The human consciousness simply fails in all attempts to understand physical law in any way other than through describing its effects. For example, we know how electromagnetism works, yet we don’t know why it works. We know certain electromagnetic wavelengths create a visible spectrum of light; we know how these wavelengths are seen, but we do not know exactly why the electromagnetic force works this way. In physics, electromagnetism just is. Now, consider how clearly the Bible states that God was able to create these laws, foreseeing all their future implications on how the universe would develop, without so much as giving it a moment’s worth of thought or planning.

“Then God said: Let there be light, and there was light.” – Genesis 1, 3

Now, I’m in no way saying Genesis should be read in a word for word literal sense, but this verse clearly shows God’s ability to create one of the most complex things in the physical world, electromagnetism, without so much as pausing to think it through. God has just created, in the time it took to speak a sentence, what humans have been attempting to understand for as long as the species has existed. This serves as an example for the infinite intellect of God. So, as a being cannot posses an infinite intellect (which by nature is also  incomprehensible) without themselves being infinitely incomprehensible, we know God is infinitely incomprehensible.

Here’s what we know so far: the human race in its entire history of existence has failed to even be able to create a field of study to begin to understand the nature of physical laws, in contrast, God was able to create those laws for the purpose of their implications billions of years after their initial creation by the use of a singe thought, and finally, we must assume that God is infinitely more  incomprehensible than theses laws as He possess an infinitely incomprehensible intellect. To say that humans attempting to fully understand God is like an ant attempting to fully understand a human would be a massive understatement.

What God Says, Is.

Throughout the Bible, both Old Testament and New Testament, it  is apparent that what God says becomes reality. I’m going to borrowing this part of the explanation from Father Robert Barron, but going into greater detail with it than he did. First let’s look back at Genesis 1, 3.

“Then God said: Let there be light, and there was light.” – Genesis 1,3

This is the first, as well as one of the most well known, example of God’s word becoming truth. In fact, all of Genesis 1 serves as an example of this. Another example of God’s word becoming truth would be the story of Lazarus.

“And when he had said this, he cried out in a loud voice, ‘Lazarus, come out!’

The dead man came out, tied hand and foot with burial bands, and his face was wrapped in a cloth. So Jesus said to them, “Untie him and let him go.” – John 11, 43-44

God’s power over truth, as a result of him creating truth, is showcased over and over again. One of the most important examples of this is in Mathew 26, 26-28.

“While they were eating, Jesus took bread, said the blessing, broke it, and giving it to his disciples said, ‘Take and eat; this is my body.’
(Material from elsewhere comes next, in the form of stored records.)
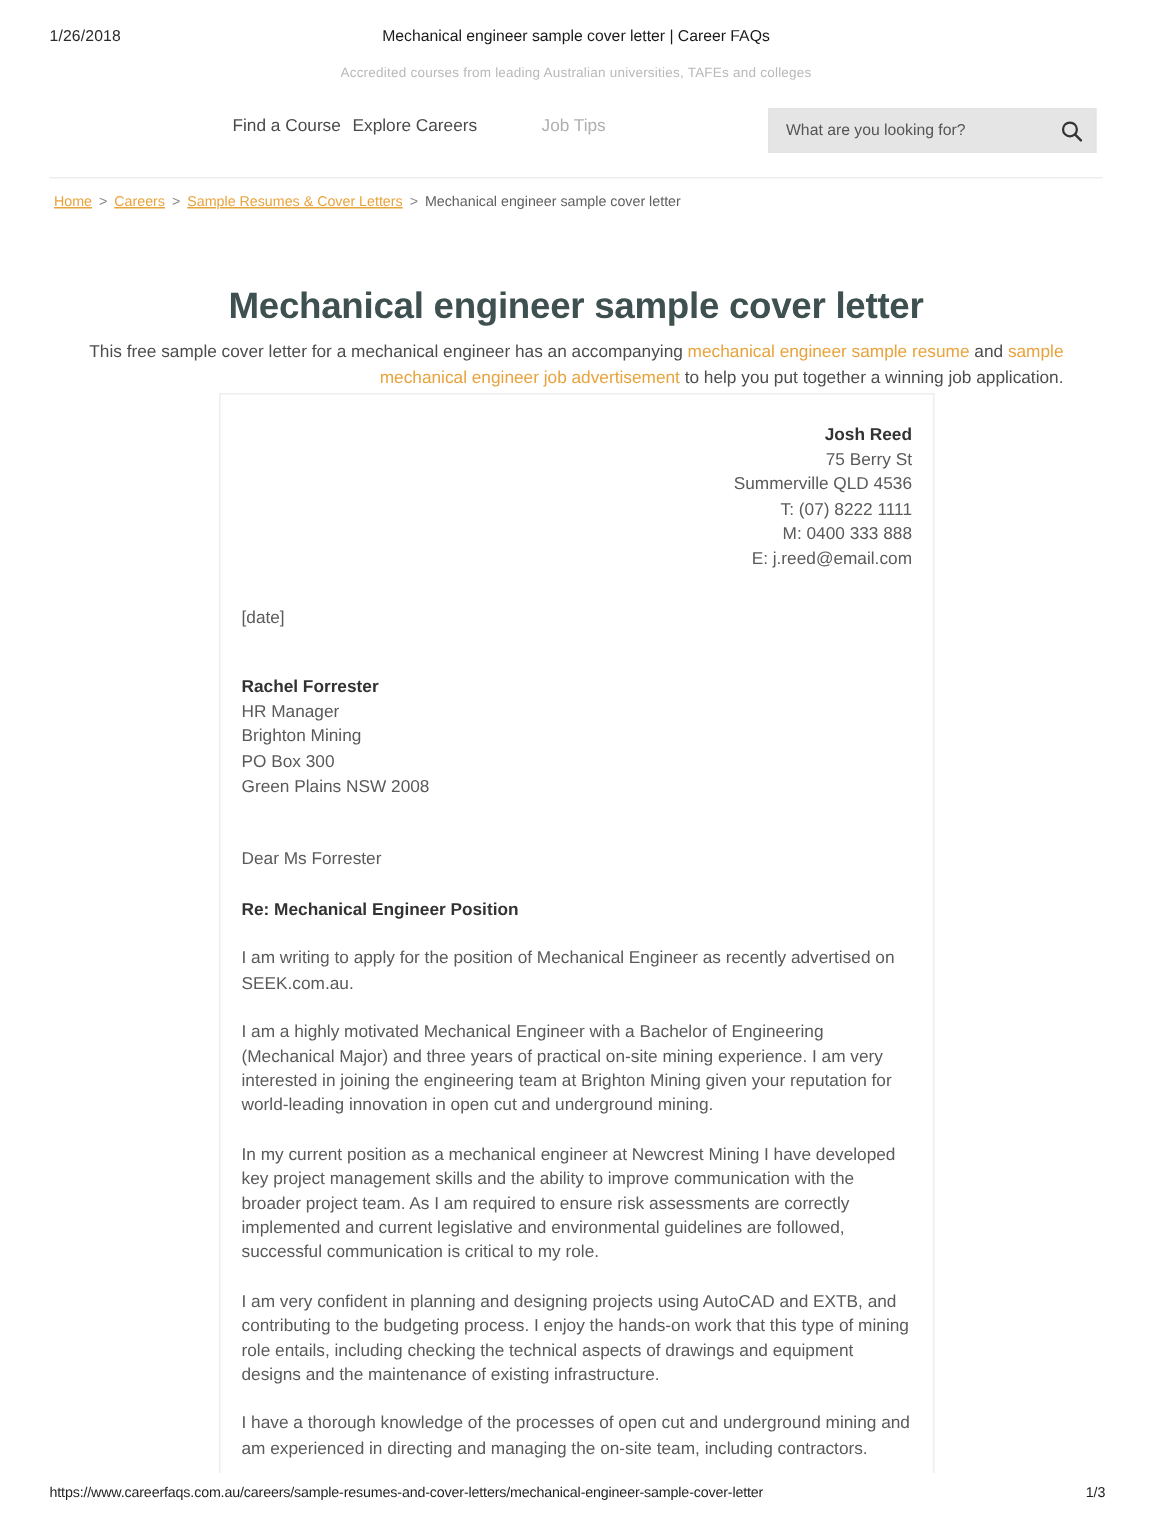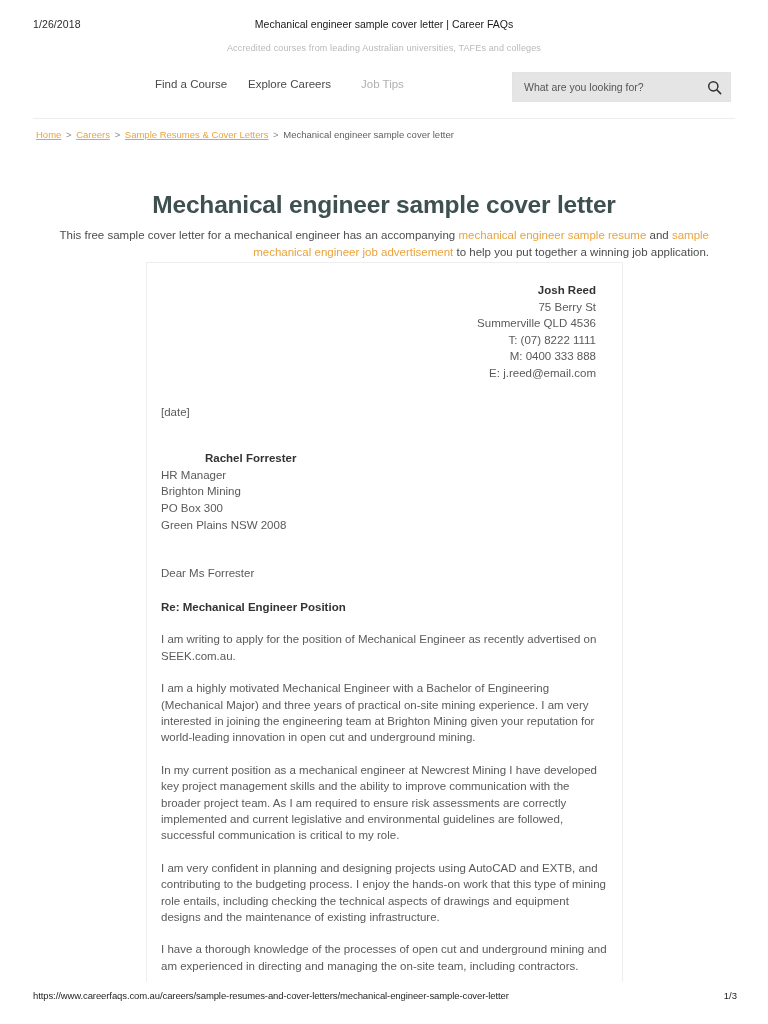"Explore Careers" .nav-explore { left: 248px -> 235px }
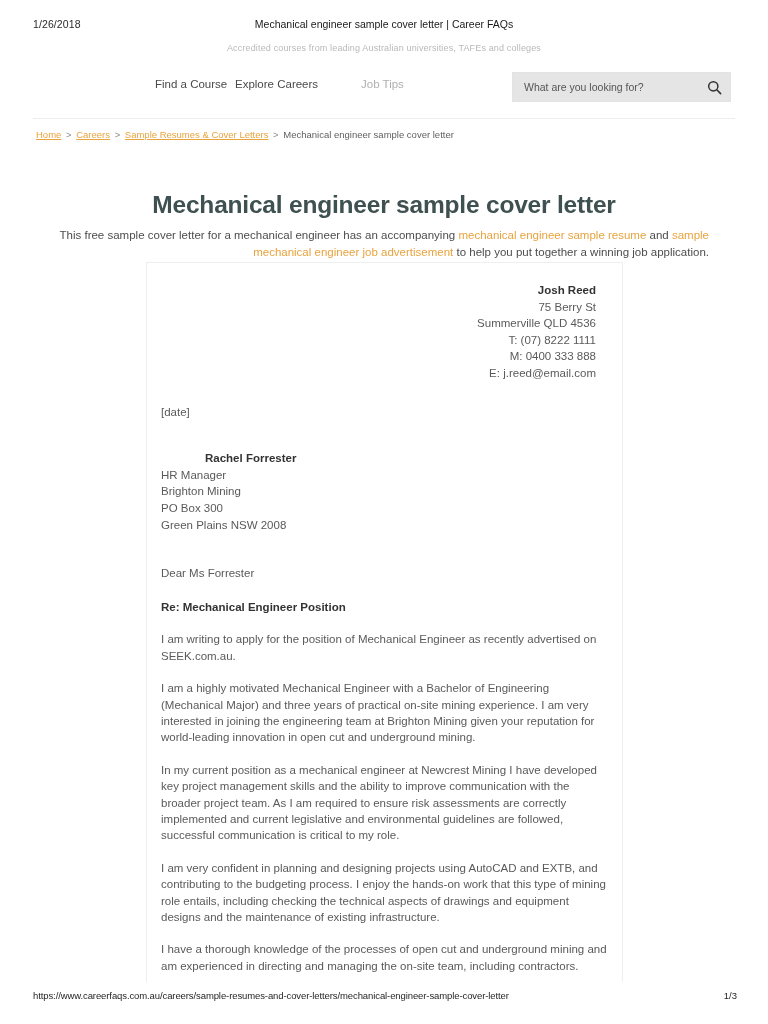"Josh Reed" .sender { margin-right: 12px -> 0px }
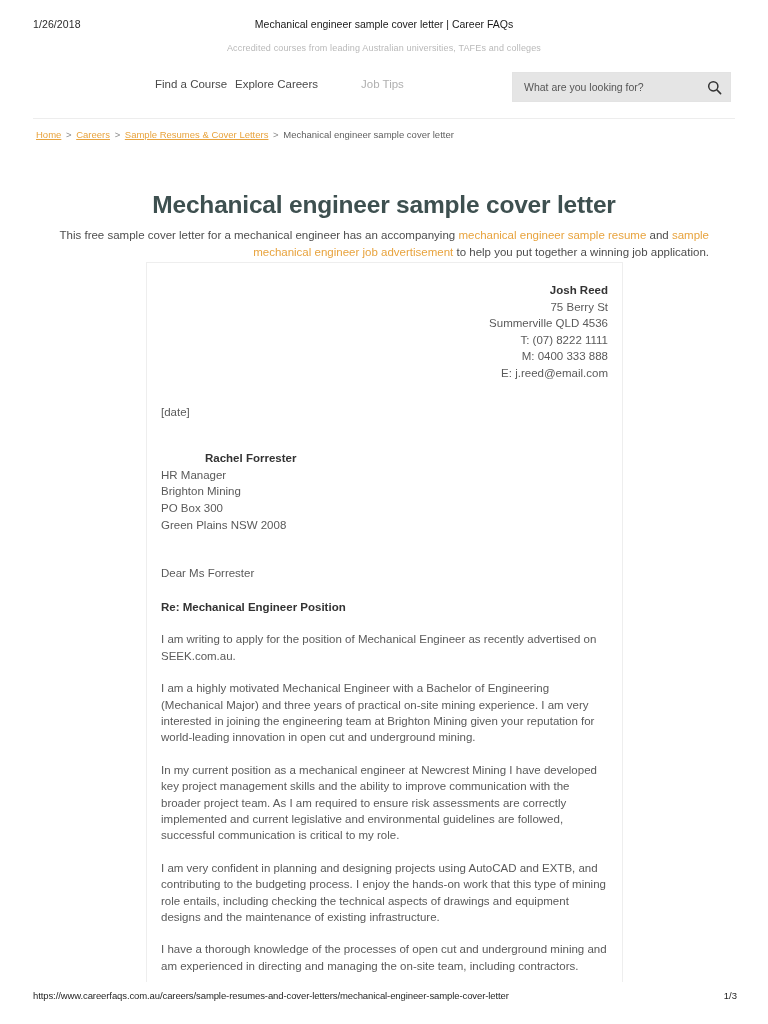"Rachel Forrester" .recipient .rname { margin-left: 44px -> none }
Then he took a cup, gave thanks, and gave it to them, saying, ‘Drink from it, all of you,

for this is my blood of the covenant, which will be shed on behalf of many for the forgiveness of sins.” -Mathew 26, 26-28

It is in this moment that the Eucharist first undergoes transubstantiation and metaphysically becomes the body and blood of Christ. It’s existence changes from the existence of bread and wine, into the existence of Christ.

The Eucharist Cannot be Fully Understood

As the Eucharist is literally God Himself in all of His infinite incomprehensibility, we, as beings of limited understanding, are unable to fully comprehend it’s existence. The dogma of God’s infinite incomprehensibility is inseparable from and one in the same with the dogma of God’s presence in the Eucharist. To attempt to fully understand the Eucharist is to attempt to fully understand the infinitely incomprehensible God.